PROBLEM DETAILS:
Scan the entries and tally the lines that include the string "border". Reply with the figure alone.

GIVEN RECORDS:
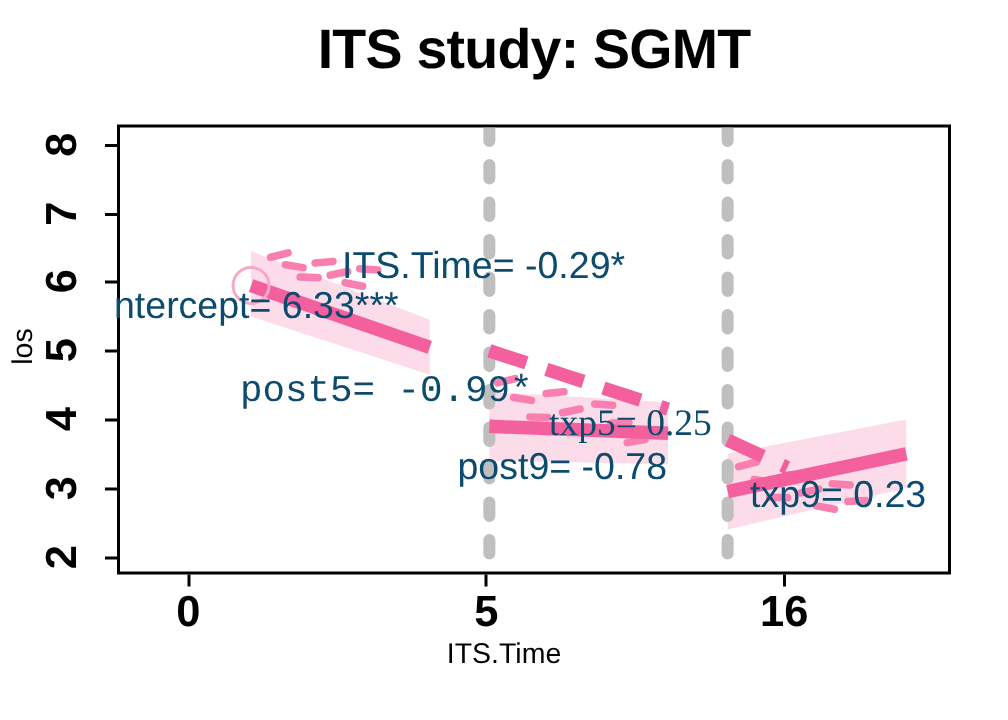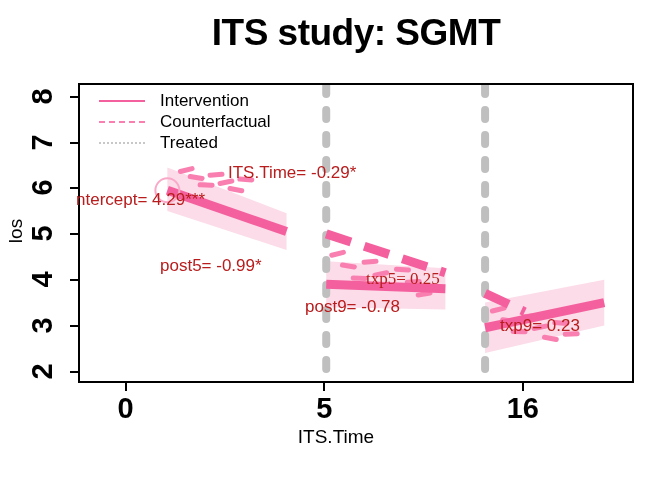--- a/index.html
+++ b/index.html
@@ -213,26 +213,6 @@
         <circle cx="87.37142857142858" cy="105.3435114503817" r="12" fill="none" stroke="#F9A8C8" stroke-width="2"></circle>
       </svg>
 
-    <div id="legend">
-      <div class="legend-row">
-        <span class="legend-key">
-            <i style="border-top-color: rgb(244, 96, 158); border-top-style: solid;"></i>
-          </span>
-        <span class="legend-label">Intervention</span>
-      </div>
-      <div class="legend-row">
-        <span class="legend-key">
-            <i style="border-top-color: rgb(249, 127, 176); border-top-style: dashed;"></i>
-          </span>
-        <span class="legend-label">Counterfactual</span>
-      </div>
-      <div class="legend-row">
-        <span class="legend-key">
-            <i style="border-top: 2px dotted rgb(200, 200, 200);"></i>
-          </span>
-        <span class="legend-label">Treated</span>
-      </div>
-    </div>
   </div>
 
   <div id="annot-layer">

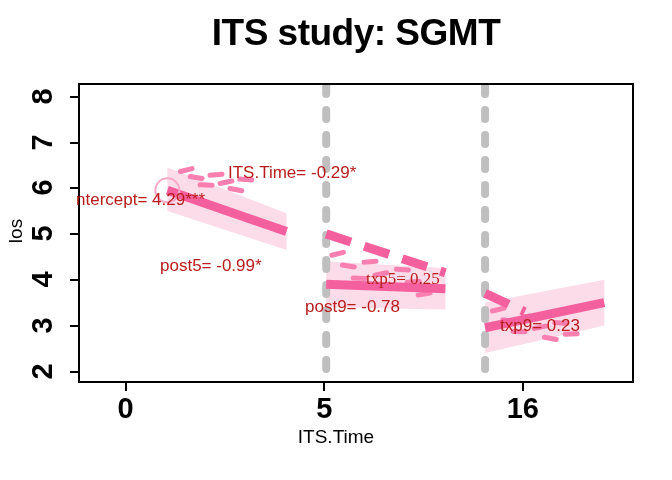--- a/index.html
+++ b/index.html
@@ -134,8 +134,8 @@
   
   .annot {
     position: absolute;
-    font-size: 17px;
-    color: #b91c1c;
+    font-size: 25px;
+    color: #0c4a6e;
     white-space: nowrap;
   }
 </style>

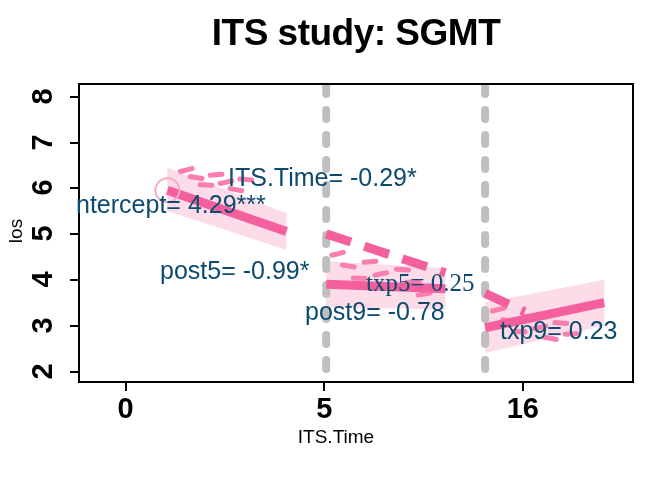--- a/index.html
+++ b/index.html
@@ -216,7 +216,7 @@
   </div>
 
   <div id="annot-layer">
-      <div class="annot" style="left: 76px; top: 190px;">ntercept= 4.29***</div>
+      <div class="annot" style="left: 76px; top: 190px;">ntercept= 6.33***</div>
       <div class="annot" style="left: 228px; top: 163px;">ITS.Time= -0.29*</div>
       <div class="annot" style="left: 160px; top: 256px;">post5= -0.99*</div>
       <div class="annot" style="left: 366px; top: 269px; font-family: Liberation Serif, serif;">txp5= 0.25</div>

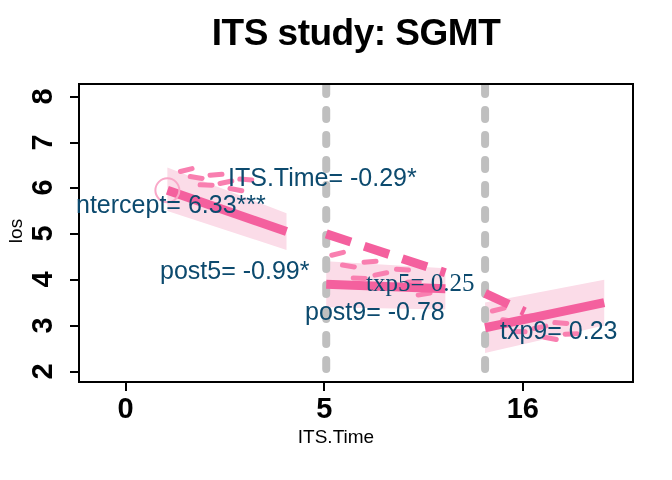--- a/index.html
+++ b/index.html
@@ -218,7 +218,7 @@
   <div id="annot-layer">
       <div class="annot" style="left: 76px; top: 190px;">ntercept= 6.33***</div>
       <div class="annot" style="left: 228px; top: 163px;">ITS.Time= -0.29*</div>
-      <div class="annot" style="left: 160px; top: 256px;">post5= -0.99*</div>
+      <div class="annot" style="left: 160px; top: 246px; font-family: Liberation Mono, monospace;">post5= -0.99*</div>
       <div class="annot" style="left: 366px; top: 269px; font-family: Liberation Serif, serif;">txp5= 0.25</div>
       <div class="annot" style="left: 305px; top: 297px; text-align: right;">post9= -0.78</div>
       <div class="annot" style="left: 500px; top: 316px;">txp9= 0.23</div>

RESPONSE FOR THIS EXERCISE:
3